● **ABOUT THIS TASK**:
Return every record verbatim, omitting all pictures.

● **DATA SUPPLIED**:
★ ★ ★ ★ ★

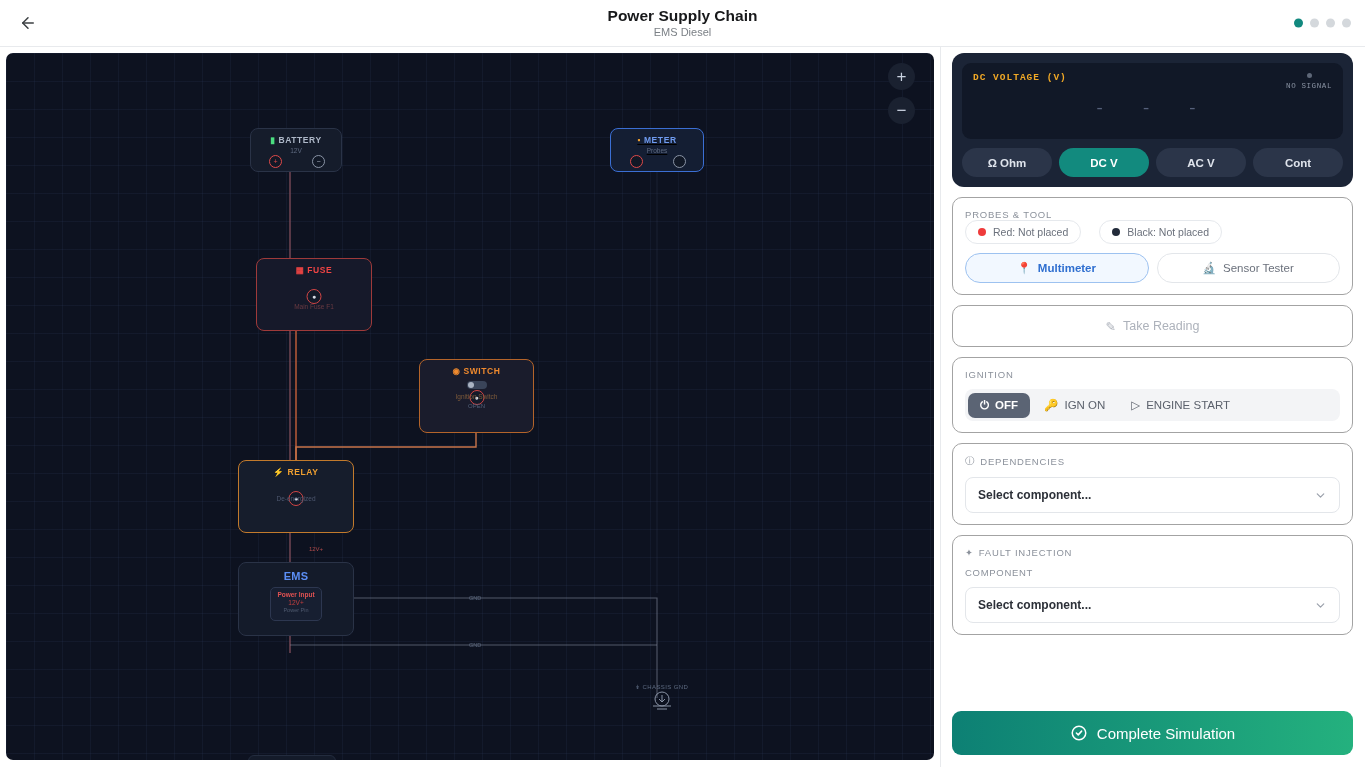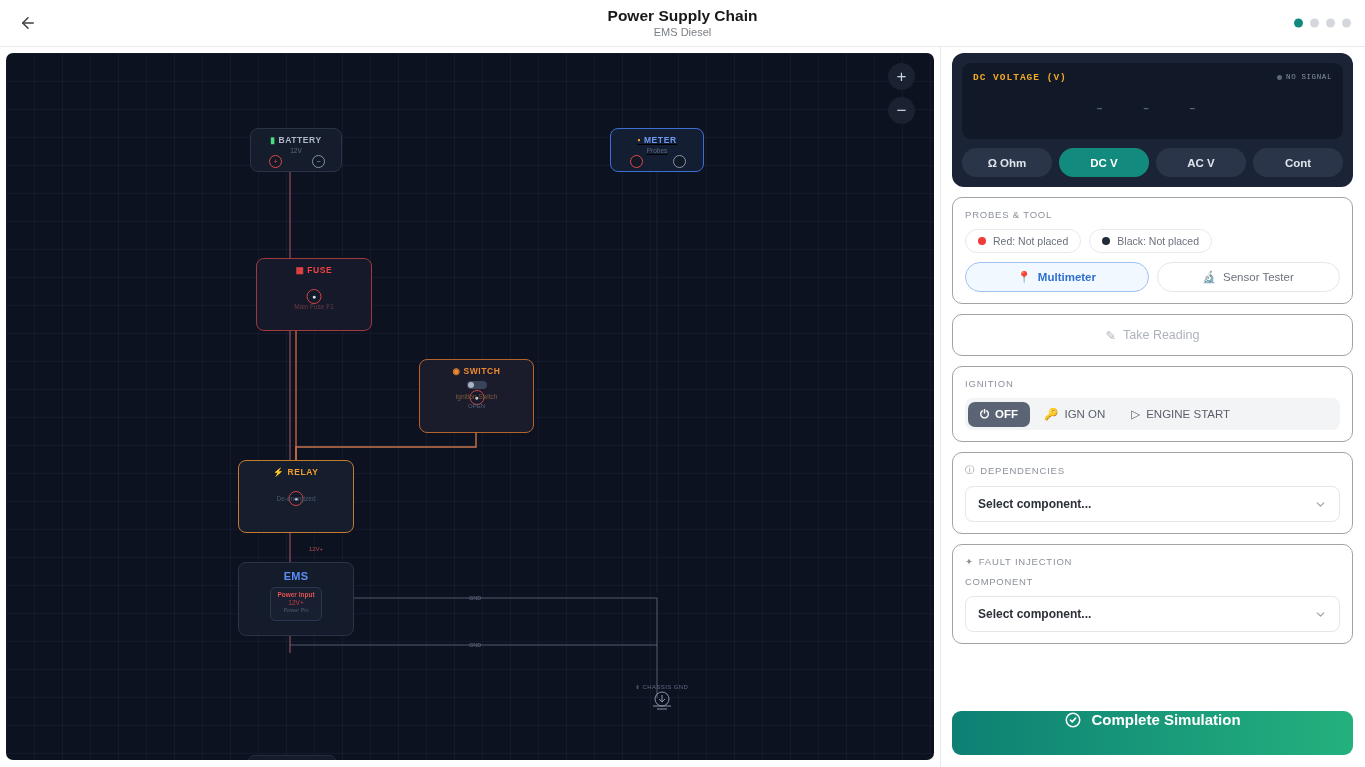--- a/index.html
+++ b/index.html
@@ -105,33 +105,33 @@
   .panel { width: 425px; background: #fff; position: relative; display: flex; flex-direction: column; }
   .panel-scroll { flex: 1; overflow: hidden; padding: 6px 12px 0 12px; }
   .card { border: 1px solid #a3a3a3; border-radius: 10px; background: #fff; margin-bottom: 10px; }
   .card-pad { padding: 11px 12px; }
 
   .meter-card { background: #1b2436; border-radius: 12px; padding: 10px; margin-bottom: 10px; }
   .meter-screen { background: #111827; border-radius: 9px; height: 76px; padding: 9px 11px; position: relative; }
   .meter-mode { font-family: "Liberation Mono", monospace; font-size: 9.5px; font-weight: bold;
                 color: #f0a826; letter-spacing: 1px; }
   .meter-signal { position: absolute; right: 11px; top: 10px; font-family: "Liberation Mono", monospace;
-                  font-size: 7.5px; color: #8a93a3; letter-spacing: .6px; display: flex; align-items: center; gap: 4px; }
+                  font-size: 7.5px; color: #8a93a3; letter-spacing: .6px; display: flex; align-items: center; gap: 4px; flex-direction: column; }
   .sig-dot { width: 5px; height: 5px; border-radius: 50%; background: #5e6778; display:inline-block; }
   .meter-value { text-align: center; margin-top: 16px; font-family: "Liberation Mono", monospace;
                  font-size: 17px; color: #56607a; letter-spacing: 13px; }
   .mode-row { display: flex; gap: 7px; margin-top: 9px; }
   .mode-btn { flex: 1; height: 29px; border-radius: 15px; border: none; cursor: pointer;
               background: #2b3549; color: #dfe4ec; font-size: 11.5px; font-weight: bold; }
   .mode-btn.active { background: #128a7e; color: #fff; }
 
   .sec-label { font-size: 9.5px; color: #8b919b; letter-spacing: .8px; font-weight: normal; }
   .sec-label.icon-row { display: flex; align-items: center; gap: 5px; }
 
-  .probe-row { display: flex; gap: 8px; margin-top: 9px; }
+  .probe-row { display: flex; gap: 18px; }
   .probe-chip { border: 1px solid #e6e9ed; border-radius: 15px; padding: 5px 12px; font-size: 10.5px;
                 color: #6b717c; display: flex; align-items: center; gap: 7px; background:#fff; cursor:pointer; }
   .probe-dot { width: 8px; height: 8px; border-radius: 50%; }
 
   .tool-row { display: flex; gap: 8px; margin-top: 9px; }
   .tool-btn { flex: 1; height: 30px; border-radius: 15px; font-size: 11.5px; cursor: pointer;
               display: flex; align-items: center; justify-content: center; gap: 6px;
               border: 1px solid #e3e6ea; background: #fff; color: #6b717c; }
   .tool-btn.active { border-color: #9dc2f0; background: #f2f8ff; color: #2f6fd0; font-weight: bold; }
 
@@ -147,21 +147,21 @@
 
   .select-box { height: 36px; border: 1px solid #e3e6ea; border-radius: 8px; margin-top: 9px;
                 display: flex; align-items: center; justify-content: space-between; padding: 16px 12px;
                 font-size: 12px; color: #2c3038; font-weight: bold; cursor: pointer; background:#fff; }
   .sub-label { font-size: 9.5px; color: #8b919b; letter-spacing: .7px; margin-top: 9px; }
 
   .panel-footer { padding: 8px 12px 12px 12px; background: #fff; }
   .complete-btn {
     width: 100%; height: 44px; border: none; border-radius: 9px; cursor: pointer;
     background: linear-gradient(90deg, #0d8074, #24b17e); color: #fff;
-    font-size: 15px; font-weight: bold; display: flex; align-items: flex-start; justify-content: center; gap: 9px;
+    font-size: 15px; font-weight: normal; display: flex; align-items: center; justify-content: center; gap: 9px;
   }
   .divider-v { position: absolute; left: 0; top: 0; bottom: 0; width: 1px; background: #e8eaed; }
 </style>
 </head>
 <body>
 
 <div class="app">
 
   <div class="header">
     <button class="back-btn">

★ ★ ★ ★ ★

● **WRITTEN SOLUTION**:
--- a/index.html
+++ b/index.html
@@ -105,33 +105,33 @@
   .panel { width: 425px; background: #fff; position: relative; display: flex; flex-direction: column; }
   .panel-scroll { flex: 1; overflow: hidden; padding: 6px 12px 0 12px; }
   .card { border: 1px solid #a3a3a3; border-radius: 10px; background: #fff; margin-bottom: 10px; }
   .card-pad { padding: 11px 12px; }
 
   .meter-card { background: #1b2436; border-radius: 12px; padding: 10px; margin-bottom: 10px; }
   .meter-screen { background: #111827; border-radius: 9px; height: 76px; padding: 9px 11px; position: relative; }
   .meter-mode { font-family: "Liberation Mono", monospace; font-size: 9.5px; font-weight: bold;
                 color: #f0a826; letter-spacing: 1px; }
   .meter-signal { position: absolute; right: 11px; top: 10px; font-family: "Liberation Mono", monospace;
-                  font-size: 7.5px; color: #8a93a3; letter-spacing: .6px; display: flex; align-items: center; gap: 4px; }
+                  font-size: 7.5px; color: #8a93a3; letter-spacing: .6px; display: flex; align-items: center; gap: 4px; flex-direction: column; }
   .sig-dot { width: 5px; height: 5px; border-radius: 50%; background: #5e6778; display:inline-block; }
   .meter-value { text-align: center; margin-top: 16px; font-family: "Liberation Mono", monospace;
                  font-size: 17px; color: #56607a; letter-spacing: 13px; }
   .mode-row { display: flex; gap: 7px; margin-top: 9px; }
   .mode-btn { flex: 1; height: 29px; border-radius: 15px; border: none; cursor: pointer;
               background: #2b3549; color: #dfe4ec; font-size: 11.5px; font-weight: bold; }
   .mode-btn.active { background: #128a7e; color: #fff; }
 
   .sec-label { font-size: 9.5px; color: #8b919b; letter-spacing: .8px; font-weight: normal; }
   .sec-label.icon-row { display: flex; align-items: center; gap: 5px; }
 
-  .probe-row { display: flex; gap: 8px; margin-top: 9px; }
+  .probe-row { display: flex; gap: 18px; }
   .probe-chip { border: 1px solid #e6e9ed; border-radius: 15px; padding: 5px 12px; font-size: 10.5px;
                 color: #6b717c; display: flex; align-items: center; gap: 7px; background:#fff; cursor:pointer; }
   .probe-dot { width: 8px; height: 8px; border-radius: 50%; }
 
   .tool-row { display: flex; gap: 8px; margin-top: 9px; }
   .tool-btn { flex: 1; height: 30px; border-radius: 15px; font-size: 11.5px; cursor: pointer;
               display: flex; align-items: center; justify-content: center; gap: 6px;
               border: 1px solid #e3e6ea; background: #fff; color: #6b717c; }
   .tool-btn.active { border-color: #9dc2f0; background: #f2f8ff; color: #2f6fd0; font-weight: bold; }
 
@@ -147,21 +147,21 @@
 
   .select-box { height: 36px; border: 1px solid #e3e6ea; border-radius: 8px; margin-top: 9px;
                 display: flex; align-items: center; justify-content: space-between; padding: 16px 12px;
                 font-size: 12px; color: #2c3038; font-weight: bold; cursor: pointer; background:#fff; }
   .sub-label { font-size: 9.5px; color: #8b919b; letter-spacing: .7px; margin-top: 9px; }
 
   .panel-footer { padding: 8px 12px 12px 12px; background: #fff; }
   .complete-btn {
     width: 100%; height: 44px; border: none; border-radius: 9px; cursor: pointer;
     background: linear-gradient(90deg, #0d8074, #24b17e); color: #fff;
-    font-size: 15px; font-weight: bold; display: flex; align-items: flex-start; justify-content: center; gap: 9px;
+    font-size: 15px; font-weight: normal; display: flex; align-items: center; justify-content: center; gap: 9px;
   }
   .divider-v { position: absolute; left: 0; top: 0; bottom: 0; width: 1px; background: #e8eaed; }
 </style>
 </head>
 <body>
 
 <div class="app">
 
   <div class="header">
     <button class="back-btn">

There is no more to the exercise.